Set in the days of trilby hats and elm trees, Victor Canning’s Mr Finchley Discovers His England (1934) is a comic travelogue following the misadventures of balding administrator Edgar Finchley as he tramps across southwest England one summer.

It doesn’t start with hiking boots, however. Finchley’s plan is a seaside stop in Margate, but when he wakes to find himself in the back seat of a stolen Bentley roaring through country lanes with the police in pursuit, it’s not only his holiday which derails, but his entire philosophy.

“And as he smoked he came slowly to see … that danger, the wonder of the unexpected, the exhilaration of living and not knowing what one would be doing or where one would next be were the only thing that gave colour to life.” (903)

Finchley meets a parade of characters who reshape the way he interacts with threats, the unexpected, and danger. He chauffeurs a femme-fatale, dines with gypsies, pumps petrol, and assists smugglers. He is attracted to the self-sufficiency of John the artist and the passion of Captain Pitt tacking left of the law, but also to deeper relationships represented by the farm boys who help him evade capture and the romantic possibilities of Mrs Crantell; these bring him to a fuller philosophy.

“He no longer regretfully thought of London as he once had. He saw the two existences no more as contrasts, but as complements ...” (4025)

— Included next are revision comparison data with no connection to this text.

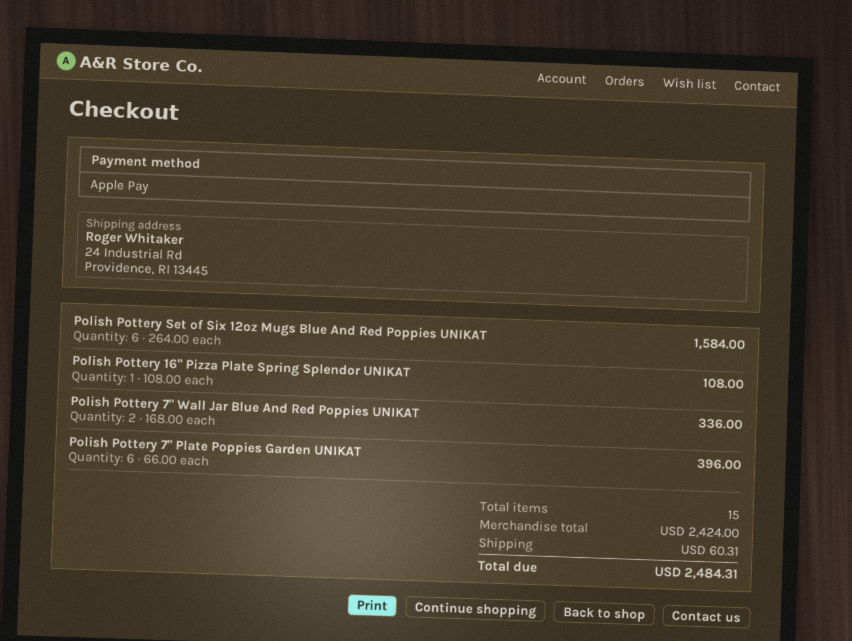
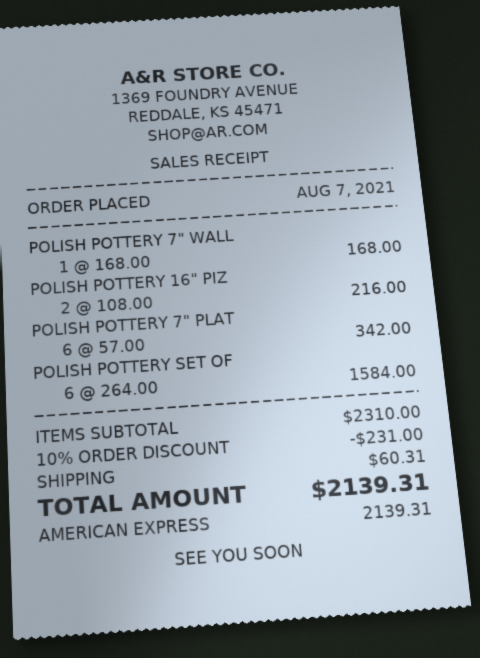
payment method: Apple Pay -> American Express
Polish Pottery 16" Pizza Plate Spring Splendor UNIKAT: 1 x 108.00 = 108.00 -> 2 x 108.00 = 216.00
Polish Pottery 7" Wall Jar Blue And Red Poppies UNIKAT: 2 x 168.00 = 336.00 -> 1 x 168.00 = 168.00
Polish Pottery 7" Plate Poppies Garden UNIKAT: 6 x 66.00 = 396.00 -> 6 x 57.00 = 342.00
subtotal: 2424.00 -> 2310.00
discount: none -> 10% = 231.00
total: 2484.31 -> 2139.31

The narrative portrays an interwar England underpinned by politeness, and a countryside splendid with elm, cedar, hazels, and willow. There is constant birdsong and the narrator fluently identifies yellow wagtails, yellowhammers, goldfinches, wrens, and kestrels by sight and song. The reader is invited to enjoy the English countryside as much as Finchley does, though we are cautioned from romanticising country life by the wandering parson:

“I’ll wager … that you’ve probably had five or ten pounds in your pocket all the time, so that if you were too tired to sleep comfortably under a hedge, or it should rain hard, you could walk into a hotel! Do you call that roughing it? Do you think you can ever reach the real heart of these folks unless you approach them from their own plane? (1799)

The book’s introduction of successive characters becomes formulaic, but Canning’s brisk sentences give the tale alacrity and there’s much in his precise diction to amuse logophiles: pipe-dottle, tumbril, rean, charabanc, carillon, a briar brake…

I’d certainly travel with Edgar again, and lucky for me - there are two further books in this light-hearted series.

Many thanks to Farrago and NetGalley for this advanced reading copy.